| Goal of the exercise |
Copy every line of the records that includes the word "feature".

───── Exercise materials ─────

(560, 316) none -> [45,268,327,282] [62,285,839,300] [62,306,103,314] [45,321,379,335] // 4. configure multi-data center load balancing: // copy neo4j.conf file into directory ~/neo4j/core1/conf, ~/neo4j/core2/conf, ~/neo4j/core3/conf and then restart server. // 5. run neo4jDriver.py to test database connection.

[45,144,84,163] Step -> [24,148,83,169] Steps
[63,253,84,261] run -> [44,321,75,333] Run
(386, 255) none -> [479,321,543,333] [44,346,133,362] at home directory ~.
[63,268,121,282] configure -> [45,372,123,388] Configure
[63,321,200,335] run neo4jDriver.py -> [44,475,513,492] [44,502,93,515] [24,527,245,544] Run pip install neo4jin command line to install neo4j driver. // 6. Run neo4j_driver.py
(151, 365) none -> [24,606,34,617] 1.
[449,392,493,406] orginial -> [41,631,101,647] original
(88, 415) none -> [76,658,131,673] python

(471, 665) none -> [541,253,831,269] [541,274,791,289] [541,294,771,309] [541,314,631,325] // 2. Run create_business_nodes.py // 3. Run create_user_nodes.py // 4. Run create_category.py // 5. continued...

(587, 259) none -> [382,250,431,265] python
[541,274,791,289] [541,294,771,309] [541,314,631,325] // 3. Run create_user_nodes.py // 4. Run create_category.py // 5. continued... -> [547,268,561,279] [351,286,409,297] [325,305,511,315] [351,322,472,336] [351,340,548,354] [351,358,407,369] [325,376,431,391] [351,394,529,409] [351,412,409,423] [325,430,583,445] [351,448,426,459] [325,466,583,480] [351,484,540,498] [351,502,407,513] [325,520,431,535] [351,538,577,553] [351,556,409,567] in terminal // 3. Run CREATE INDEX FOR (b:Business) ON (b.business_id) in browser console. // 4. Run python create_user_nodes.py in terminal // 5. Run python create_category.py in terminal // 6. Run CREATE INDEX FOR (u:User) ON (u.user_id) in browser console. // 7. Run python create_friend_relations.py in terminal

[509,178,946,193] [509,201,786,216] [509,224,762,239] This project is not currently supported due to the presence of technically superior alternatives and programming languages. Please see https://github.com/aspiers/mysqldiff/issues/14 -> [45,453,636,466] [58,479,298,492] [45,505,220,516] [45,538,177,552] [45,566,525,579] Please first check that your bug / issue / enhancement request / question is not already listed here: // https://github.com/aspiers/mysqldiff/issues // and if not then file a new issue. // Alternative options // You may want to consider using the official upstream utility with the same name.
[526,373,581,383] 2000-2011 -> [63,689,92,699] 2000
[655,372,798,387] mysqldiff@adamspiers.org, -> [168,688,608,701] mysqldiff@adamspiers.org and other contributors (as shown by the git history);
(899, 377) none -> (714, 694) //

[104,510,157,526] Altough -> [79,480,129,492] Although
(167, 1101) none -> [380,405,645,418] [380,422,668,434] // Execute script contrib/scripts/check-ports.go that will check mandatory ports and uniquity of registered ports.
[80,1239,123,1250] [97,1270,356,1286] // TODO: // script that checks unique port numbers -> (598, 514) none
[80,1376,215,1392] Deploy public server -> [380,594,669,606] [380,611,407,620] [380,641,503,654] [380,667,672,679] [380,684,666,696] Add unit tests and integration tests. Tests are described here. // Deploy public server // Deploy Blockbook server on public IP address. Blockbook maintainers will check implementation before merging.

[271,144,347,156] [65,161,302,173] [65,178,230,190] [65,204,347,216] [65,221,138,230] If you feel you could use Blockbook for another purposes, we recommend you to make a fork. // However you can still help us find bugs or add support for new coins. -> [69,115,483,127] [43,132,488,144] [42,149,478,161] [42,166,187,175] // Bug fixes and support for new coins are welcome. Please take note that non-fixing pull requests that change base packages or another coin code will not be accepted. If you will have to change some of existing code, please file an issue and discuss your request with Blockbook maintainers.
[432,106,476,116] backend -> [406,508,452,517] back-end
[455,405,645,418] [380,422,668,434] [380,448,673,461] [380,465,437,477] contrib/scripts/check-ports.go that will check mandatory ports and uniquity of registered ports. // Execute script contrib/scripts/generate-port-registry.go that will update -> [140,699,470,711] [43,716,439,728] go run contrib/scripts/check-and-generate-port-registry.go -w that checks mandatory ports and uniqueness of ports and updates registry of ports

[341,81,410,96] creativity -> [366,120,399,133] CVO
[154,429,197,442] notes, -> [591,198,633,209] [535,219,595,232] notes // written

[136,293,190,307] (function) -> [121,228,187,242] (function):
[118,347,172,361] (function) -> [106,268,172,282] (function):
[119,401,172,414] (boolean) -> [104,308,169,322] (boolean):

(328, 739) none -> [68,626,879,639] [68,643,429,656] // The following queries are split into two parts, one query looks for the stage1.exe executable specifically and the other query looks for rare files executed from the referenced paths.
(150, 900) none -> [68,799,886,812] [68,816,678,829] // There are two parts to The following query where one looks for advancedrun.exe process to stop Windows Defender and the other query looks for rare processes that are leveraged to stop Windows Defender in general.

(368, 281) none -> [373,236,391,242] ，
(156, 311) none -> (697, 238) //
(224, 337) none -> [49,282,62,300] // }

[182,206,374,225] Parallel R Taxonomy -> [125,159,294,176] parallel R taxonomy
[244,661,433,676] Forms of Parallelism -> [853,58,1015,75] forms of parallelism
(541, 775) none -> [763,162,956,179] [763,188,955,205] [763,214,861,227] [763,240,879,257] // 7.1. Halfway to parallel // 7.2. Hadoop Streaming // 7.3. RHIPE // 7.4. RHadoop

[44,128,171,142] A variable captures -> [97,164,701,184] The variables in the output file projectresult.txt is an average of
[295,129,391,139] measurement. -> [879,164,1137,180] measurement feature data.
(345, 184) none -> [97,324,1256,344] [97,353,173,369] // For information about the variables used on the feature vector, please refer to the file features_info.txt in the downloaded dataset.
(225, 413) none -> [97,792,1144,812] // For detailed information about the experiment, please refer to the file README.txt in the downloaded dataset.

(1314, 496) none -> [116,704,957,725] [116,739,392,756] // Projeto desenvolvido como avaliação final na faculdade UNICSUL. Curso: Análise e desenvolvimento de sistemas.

─────

| Exercise solution |
[295,129,391,139] measurement. -> [879,164,1137,180] measurement feature data.
(345, 184) none -> [97,324,1256,344] [97,353,173,369] // For information about the variables used on the feature vector, please refer to the file features_info.txt in the downloaded dataset.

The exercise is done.